+++ Records for this task +++

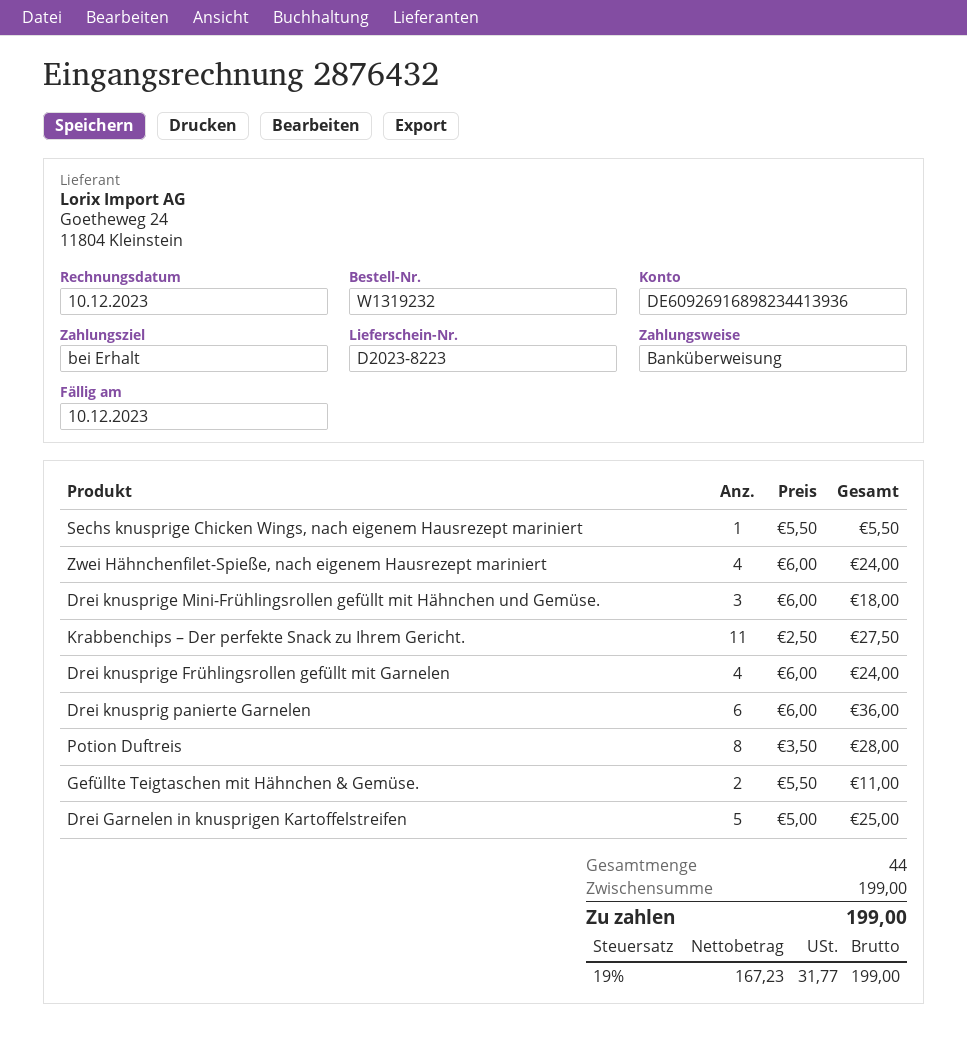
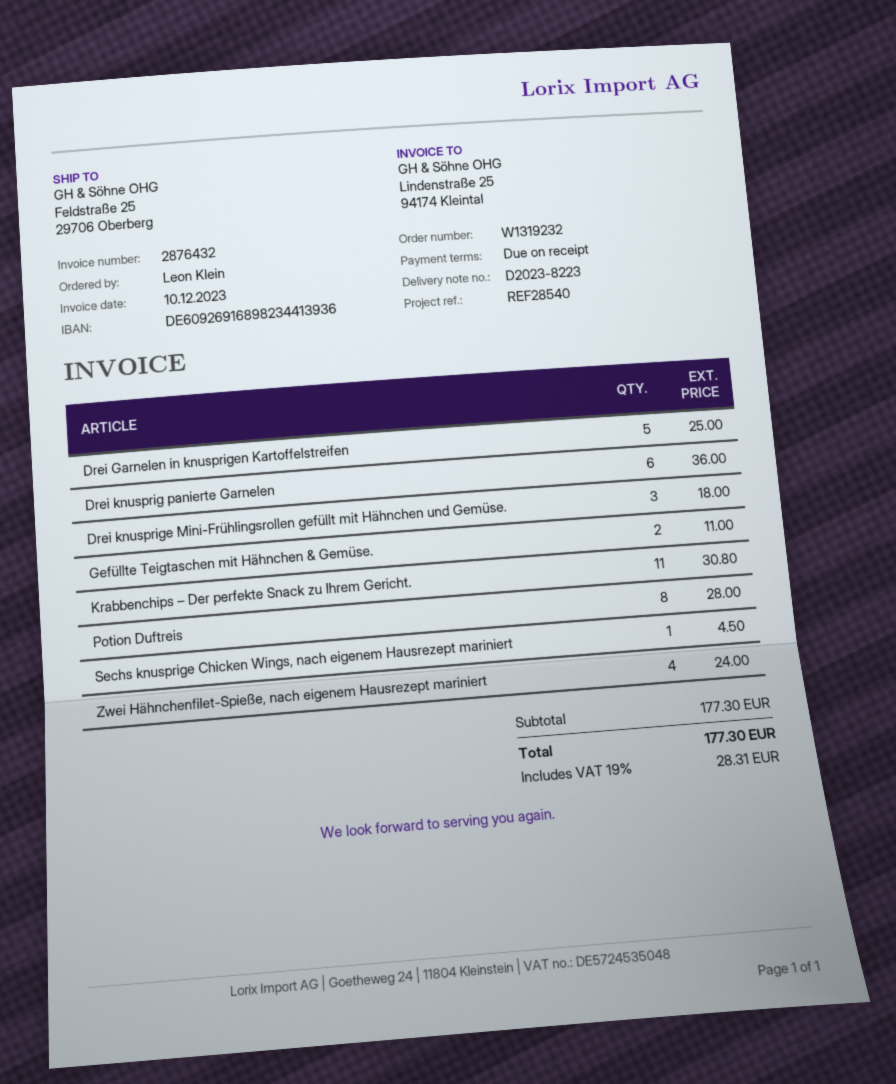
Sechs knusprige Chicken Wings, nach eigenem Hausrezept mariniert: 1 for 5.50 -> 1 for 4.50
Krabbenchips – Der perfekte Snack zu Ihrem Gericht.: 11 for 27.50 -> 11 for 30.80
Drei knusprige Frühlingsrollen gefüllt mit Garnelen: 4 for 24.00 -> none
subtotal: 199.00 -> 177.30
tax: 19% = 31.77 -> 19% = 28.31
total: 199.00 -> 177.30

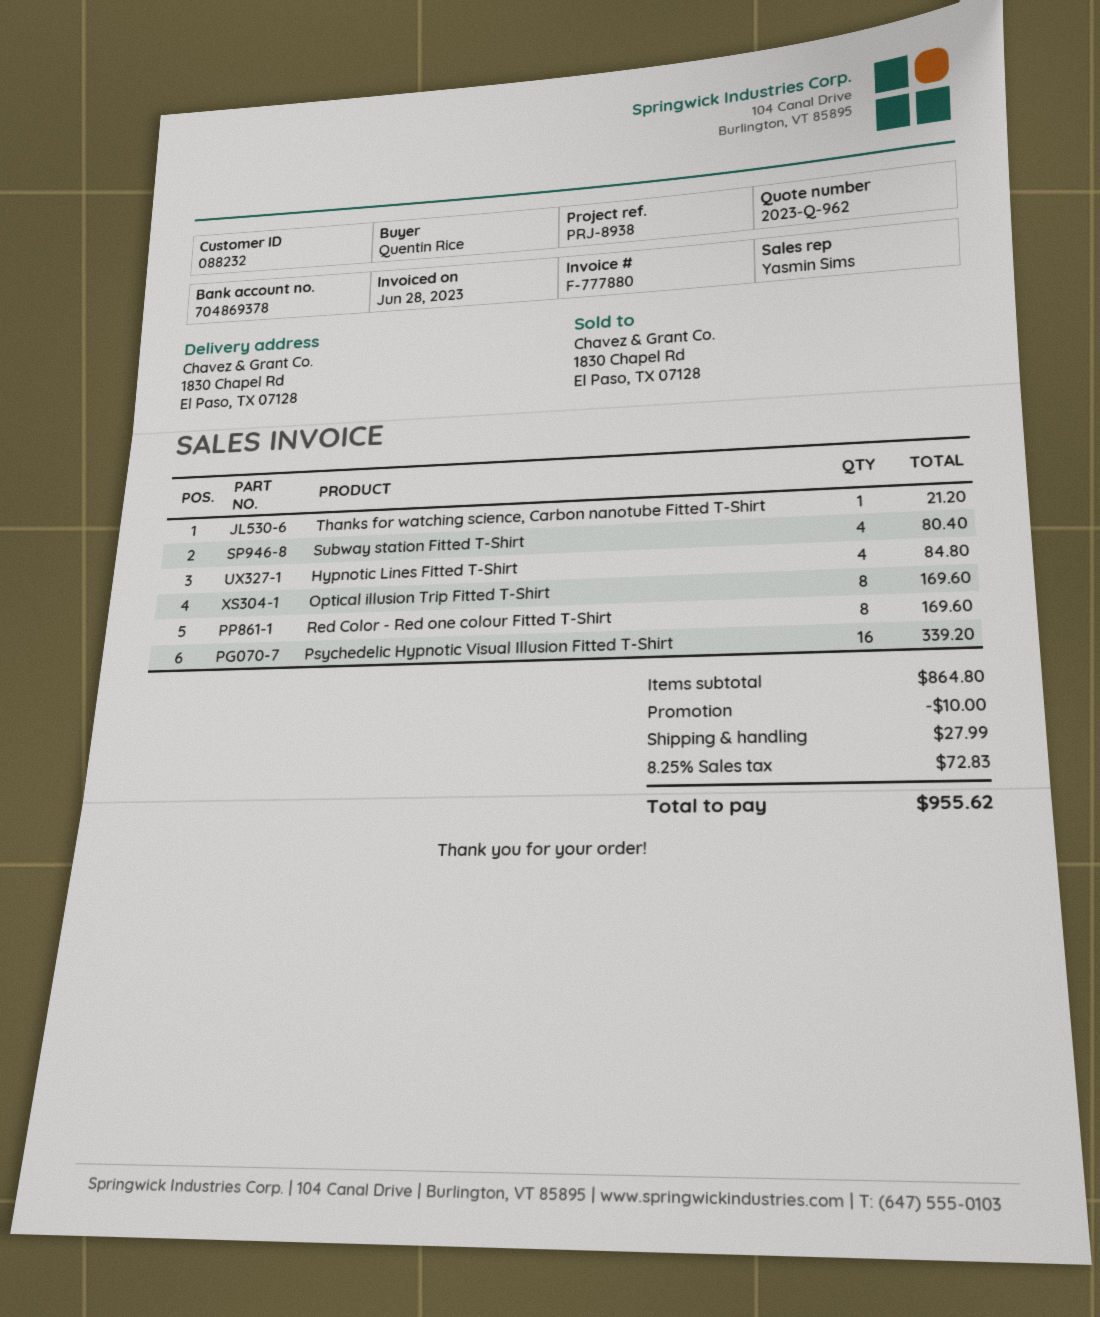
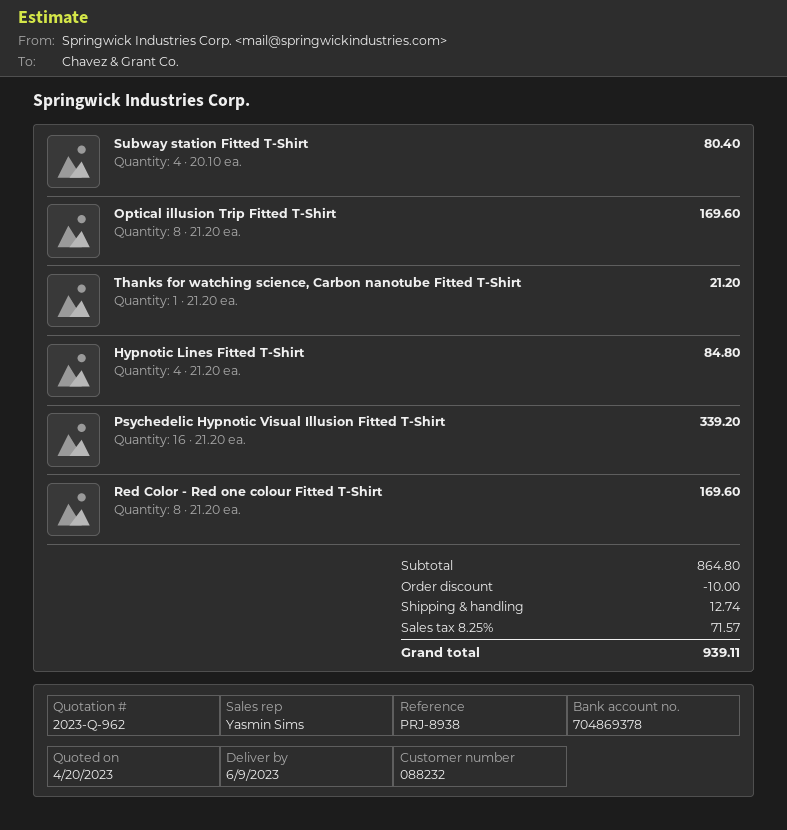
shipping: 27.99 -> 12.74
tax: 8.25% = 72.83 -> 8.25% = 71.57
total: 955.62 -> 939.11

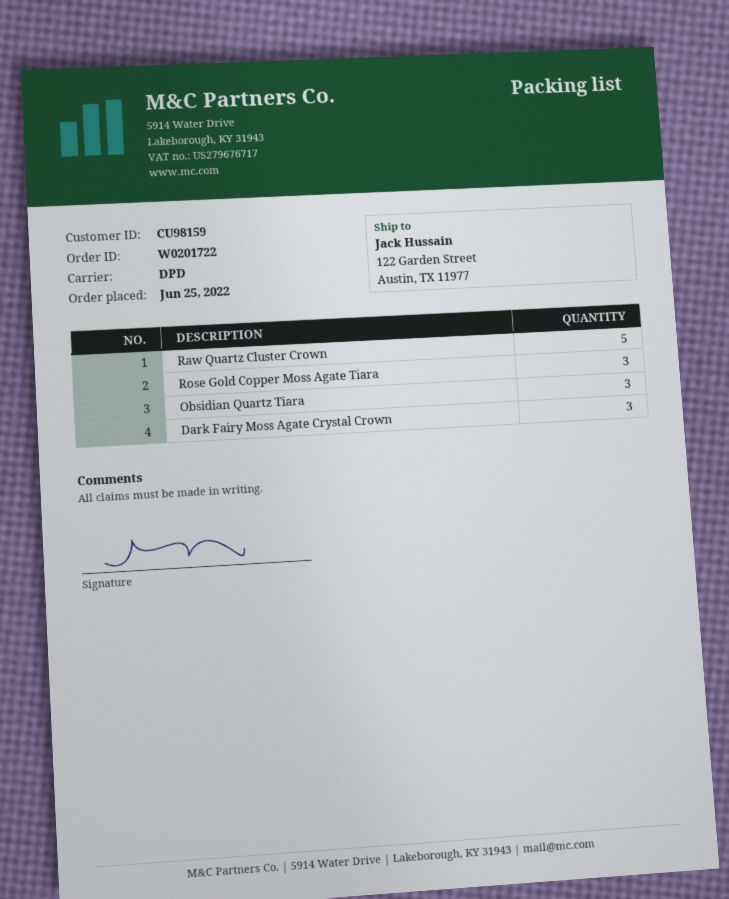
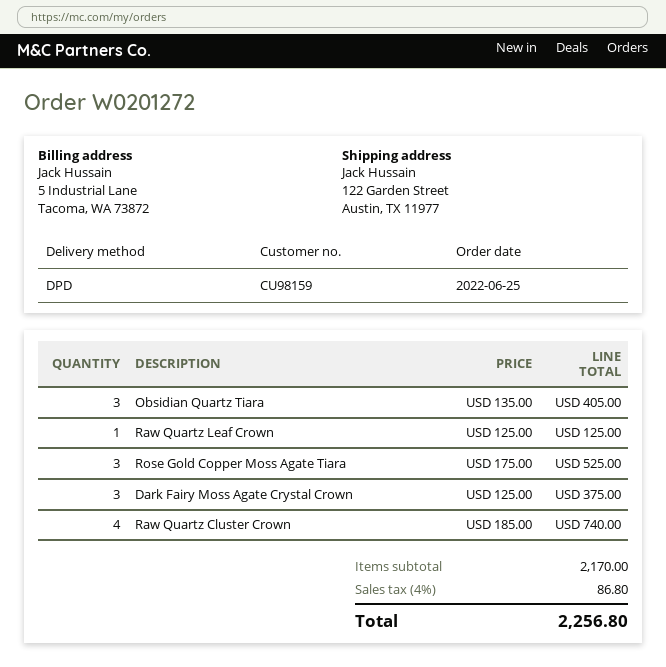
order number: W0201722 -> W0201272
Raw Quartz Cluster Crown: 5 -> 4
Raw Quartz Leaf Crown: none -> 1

+++

Activity: The lines wanted run from the line containing "tax: 19% = 31.77 -> 19% = 28.31" through the end of the entries; return them exactly, both ends included, and keep pictures out.

Answer:
tax: 19% = 31.77 -> 19% = 28.31
total: 199.00 -> 177.30

shipping: 27.99 -> 12.74
tax: 8.25% = 72.83 -> 8.25% = 71.57
total: 955.62 -> 939.11

order number: W0201722 -> W0201272
Raw Quartz Cluster Crown: 5 -> 4
Raw Quartz Leaf Crown: none -> 1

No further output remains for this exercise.